[WHAT IS NEEDED]: Scan the listing for the word "shown", and copy out each line where it is found.

[PROVIDED MATERIAL]:

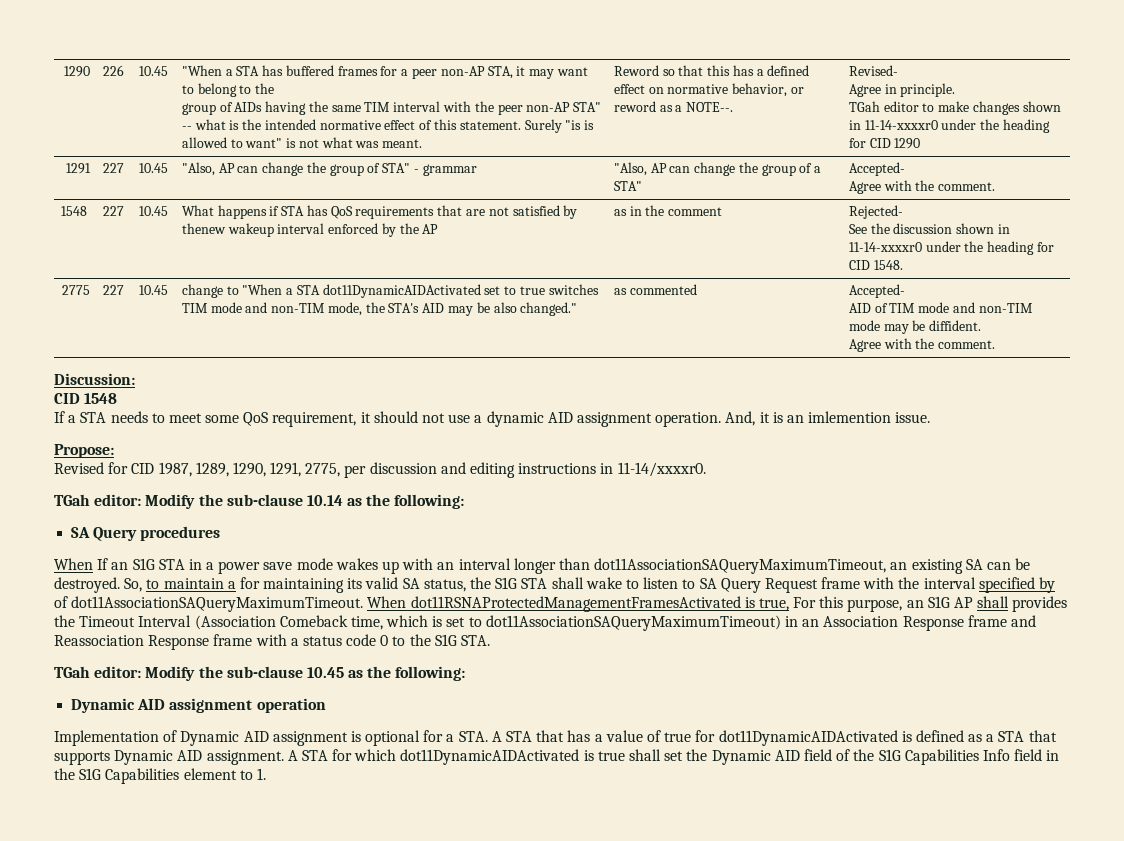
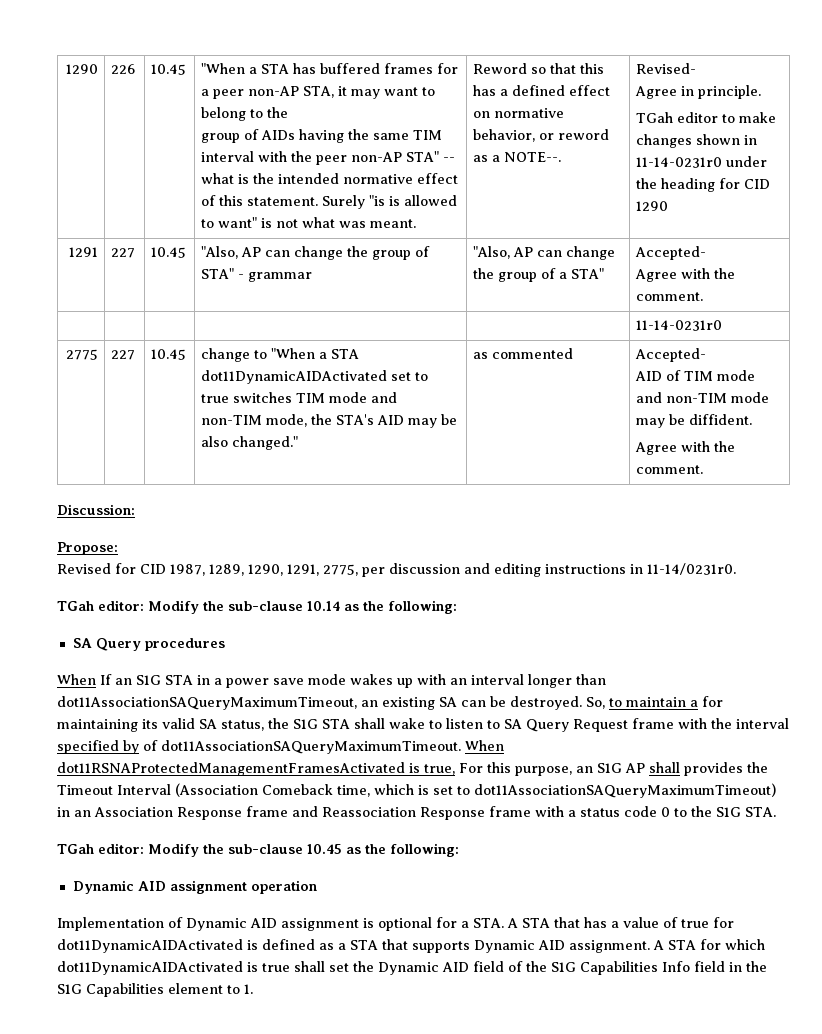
- TGah editor to make changes shown in 11-14-xxxxr0 under the heading for CID 1290
+ TGah editor to make changes shown in 11-14-0231r0 under the heading for CID 1290
- 1548 | 227 | 10.45 | What happens if STA has QoS requirements that are not satisfied by thenew wakeup interval enforced by the AP | as in the comment | Rejected-
- See the discussion shown in 11-14-xxxxr0 under the heading for CID 1548.
+ | | | | | 11-14-0231r0
- CID 1548
- If a STA needs to meet some QoS requirement, it should not use a dynamic AID assignment operation. And, it is an imlemention issue.
- Revised for CID 1987, 1289, 1290, 1291, 2775, per discussion and editing instructions in 11-14/xxxxr0.
+ Revised for CID 1987, 1289, 1290, 1291, 2775, per discussion and editing instructions in 11-14/0231r0.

[COMPLETED TASK]:
- TGah editor to make changes shown in 11-14-xxxxr0 under the heading for CID 1290
+ TGah editor to make changes shown in 11-14-0231r0 under the heading for CID 1290
- See the discussion shown in 11-14-xxxxr0 under the heading for CID 1548.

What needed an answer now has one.